More conventional candidates also face a different sort of calculus. Kemp earned more exposure in Washington as an expert on ballot security, and he could try to leverage that role in a statewide contest. And Cagle earlier this year made a case for how a veteran politician can learn from Trump’s mystique.

“The reason people are disenfranchised and throw their hands up (is) they don’t see government working,” said Cagle, a three-term lieutenant governor. “And Donald Trump has tapped into the anger. He speaks a language that many understand, and he’s not scripted in the way of a typical politician.”

Several other potential candidates could run as "outsiders" with the ability to finance their own races. State Sen. Burt Jones, a Jackson Republican who could not immediately be reached for comment, is said to be considering a bid. So is state Sen. Michael Williams, a Cumming millionaire who was the first elected state official in Georgia to endorse Trump.

“He has a bright future and has proven to be someone willing to make a stand even when it isn’t the popular thing to do,” said Seth Weathers, a Williams adviser who was also Trump’s first Georgia campaign director. “I think Georgia would be happy to have someone like that represent them in any office.”

‘A change electorate’

Democrats haven’t held the Georgia Governor’s Mansion since 2002, but some see the 2018 contest as an alluring opening. The race takes place in an off-year election following the victory of a Republican presidential candidate — typically a good year for the party out of power.
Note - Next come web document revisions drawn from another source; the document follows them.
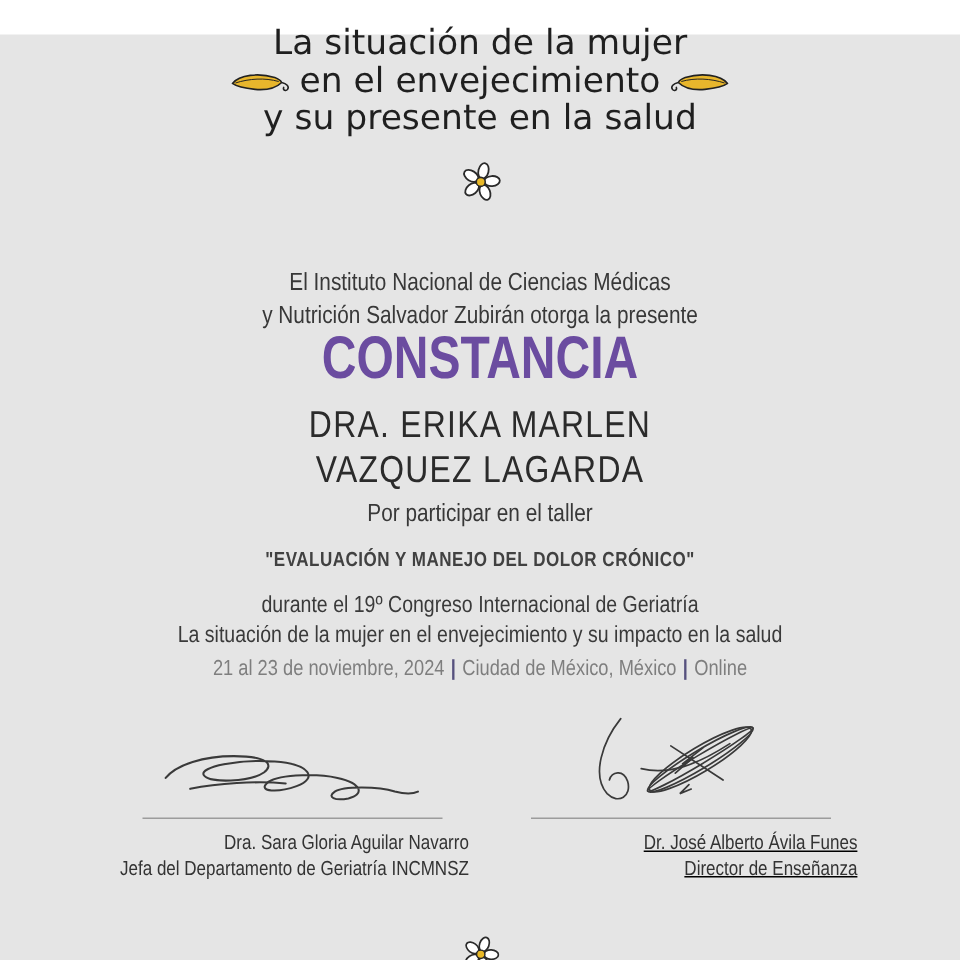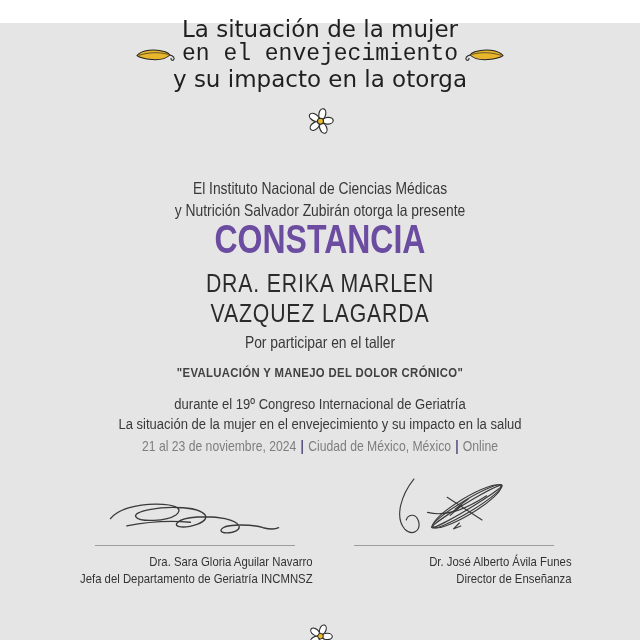"en el envejecimiento" .event-title .row { font-family: Liberation Mono, monospace -> none }
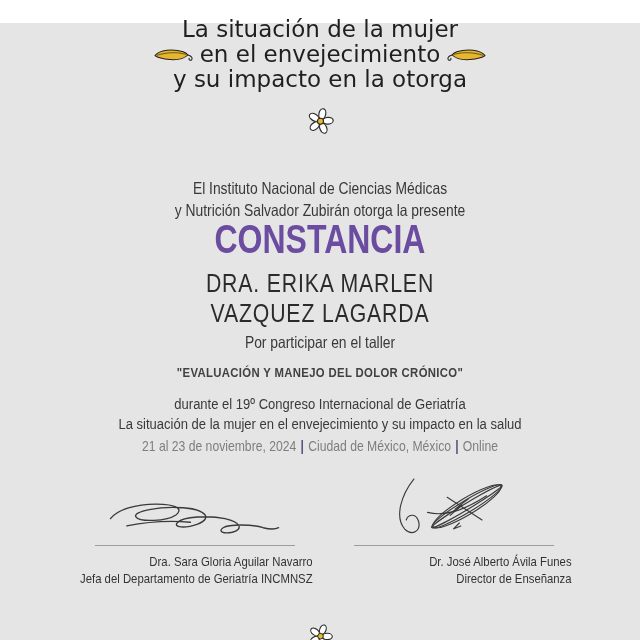"y su impacto en la" div { text: impacto en la otorga -> presente en la salud }
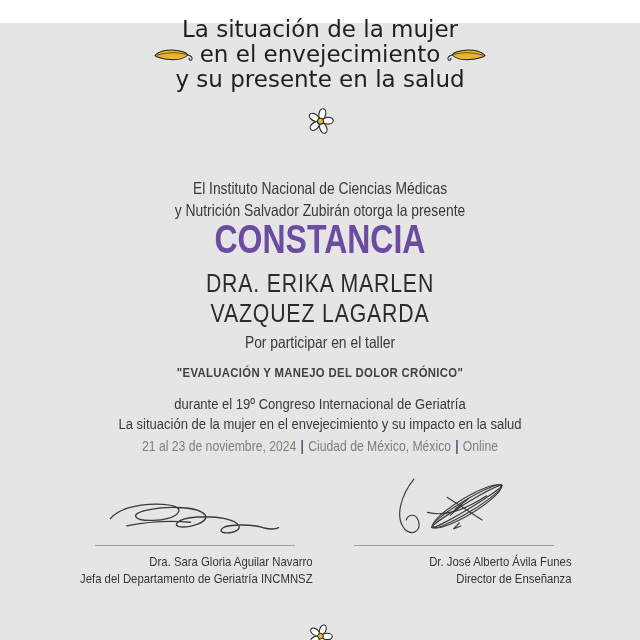"Dr. José Alberto Ávila Funes" .sig-col.right { text-decoration: none -> underline }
“It’s a change electorate, and that doesn’t seem to be showing any signs of calming down anytime soon,” said Jeff DiSantis, a veteran Democratic strategist. “And if you’re a Georgia Democrat running against state Capitol Republicans, we’ve been out of power for so long we can position ourselves as the change agent.”

A wealthy outsider with no political experience could also run on the Democratic side of the ticket, though the party’s history warns against it. Other deep-pocketed Georgia Democrats, including Cliff Oxford and Michael Coles, failed to win office running as nontraditional candidates. And Jim Barksdale, a Buckhead investment manager, barely topped 40 percent of the vote last week in his U.S. Senate bid despite pumping more than $3 million of his own fortune into his campaign.

With Atlanta Mayor Kasim Reed apparently out of the running — he repeated last week that Trump’s victory has not changed his mind to sit out the 2018 race — Carter and Abrams are the party’s likely front-runners.

Abrams said in a statement she was focused on the 2017 legislative session, when Democrats will face divisive policy debates over health care, firearms and “religious liberty” legislation. And Carter, the grandson of former President Jimmy Carter, said in an interview that it was too early for him to talk about his next step. But he did suggest he was already contemplating a message.

“Republicans are going to be stuck with the most unpopular president ever,” Carter said. “Do Republicans want to be the party of Donald Trump? Is that really what they want? I frankly don’t think so.”